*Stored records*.

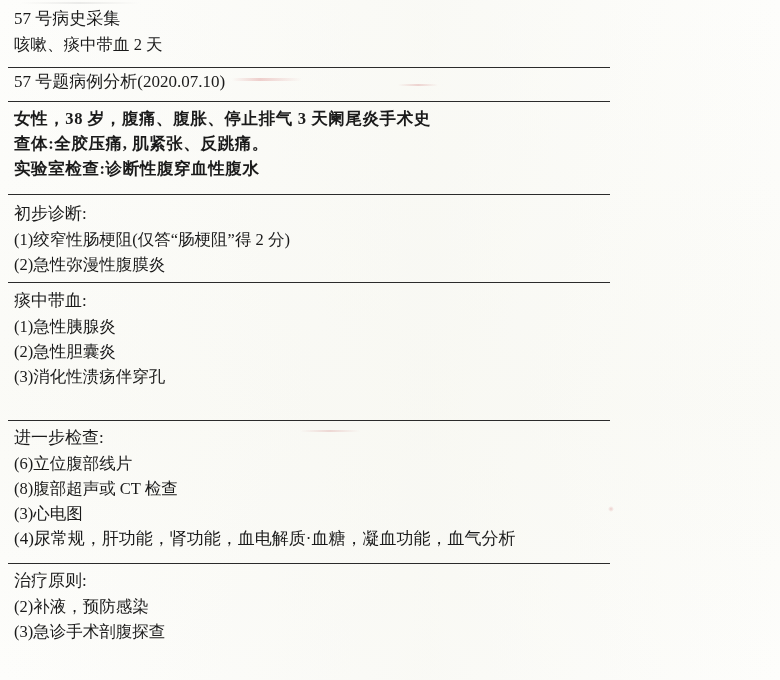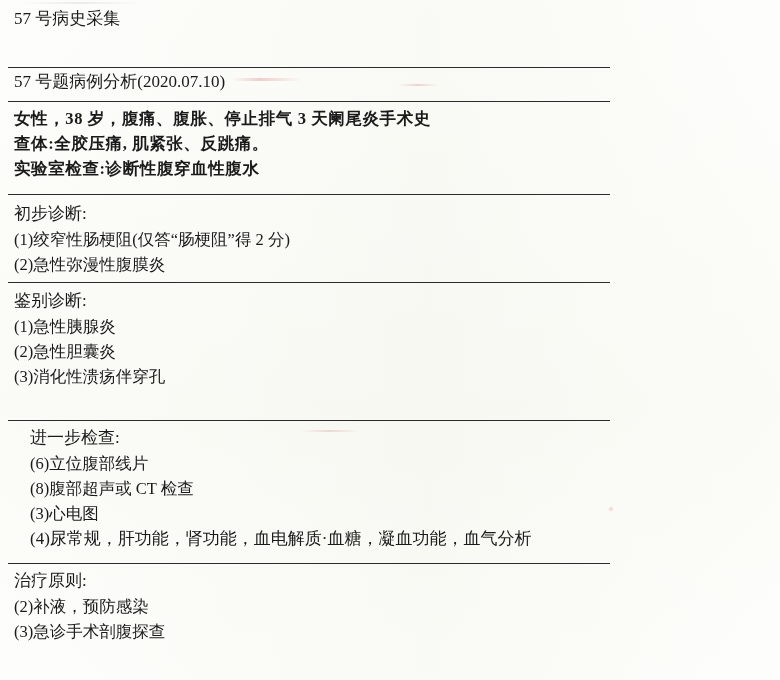--- a/index.html
+++ b/index.html
@@ -103,6 +103,7 @@
 
     <div class="block" style="top:0px;">
       <div class="line heading">57 号病史采集</div>
+      <div class="line">咳嗽、痰中带血 2 天</div>
     </div>
     <div class="rule" style="top:61px;"></div>
 

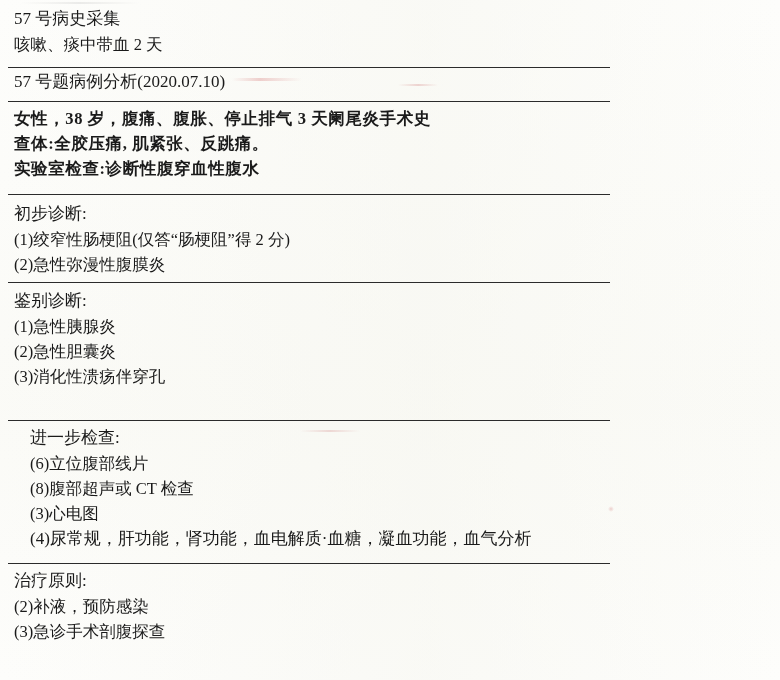--- a/index.html
+++ b/index.html
@@ -127,7 +127,7 @@
     <div class="rule" style="top:276px;"></div>
 
     <div class="block" style="top:282px;">
-      <div class="line heading">鉴别诊断:</div>
+      <div class="line heading">痰中带血:</div>
       <div class="line">(1)急性胰腺炎</div>
       <div class="line">(2)急性胆囊炎</div>
       <div class="line">(3)消化性溃疡伴穿孔</div>

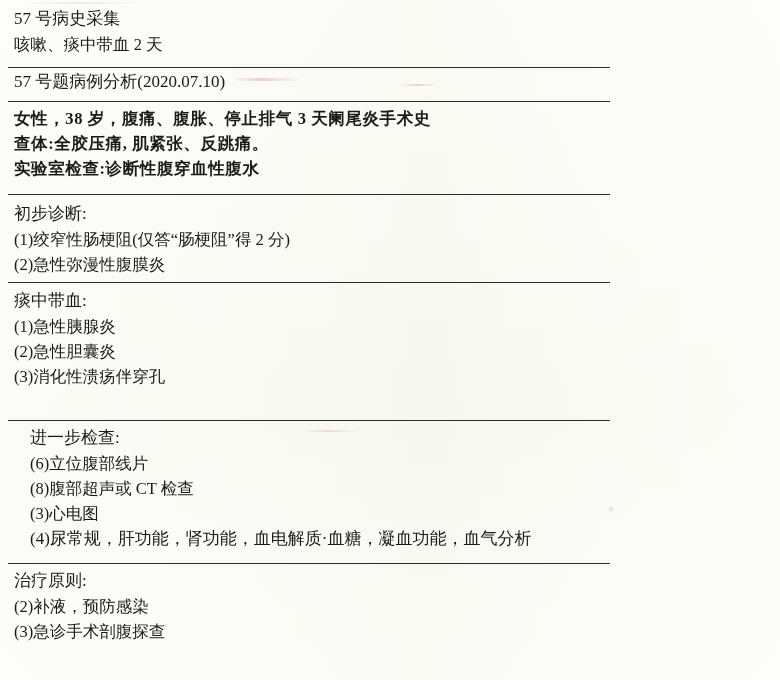--- a/index.html
+++ b/index.html
@@ -134,7 +134,7 @@
     </div>
     <div class="rule" style="top:414px;"></div>
 
-    <div class="block" style="top:419px;margin-left:16px;">
+    <div class="block" style="top:419px;">
       <div class="line heading">进一步检查:</div>
       <div class="line">(6)立位腹部线片</div>
       <div class="line">(8)腹部超声或 CT 检查</div>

*Problem statement*.
Return each entry exactly as given. Leave the images out.

*Solution for this exercise*.
--- a/index.html
+++ b/index.html
@@ -103,6 +103,7 @@
 
     <div class="block" style="top:0px;">
       <div class="line heading">57 号病史采集</div>
+      <div class="line">咳嗽、痰中带血 2 天</div>
     </div>
     <div class="rule" style="top:61px;"></div>
 

--- a/index.html
+++ b/index.html
@@ -127,7 +127,7 @@
     <div class="rule" style="top:276px;"></div>
 
     <div class="block" style="top:282px;">
-      <div class="line heading">鉴别诊断:</div>
+      <div class="line heading">痰中带血:</div>
       <div class="line">(1)急性胰腺炎</div>
       <div class="line">(2)急性胆囊炎</div>
       <div class="line">(3)消化性溃疡伴穿孔</div>

--- a/index.html
+++ b/index.html
@@ -134,7 +134,7 @@
     </div>
     <div class="rule" style="top:414px;"></div>
 
-    <div class="block" style="top:419px;margin-left:16px;">
+    <div class="block" style="top:419px;">
       <div class="line heading">进一步检查:</div>
       <div class="line">(6)立位腹部线片</div>
       <div class="line">(8)腹部超声或 CT 检查</div>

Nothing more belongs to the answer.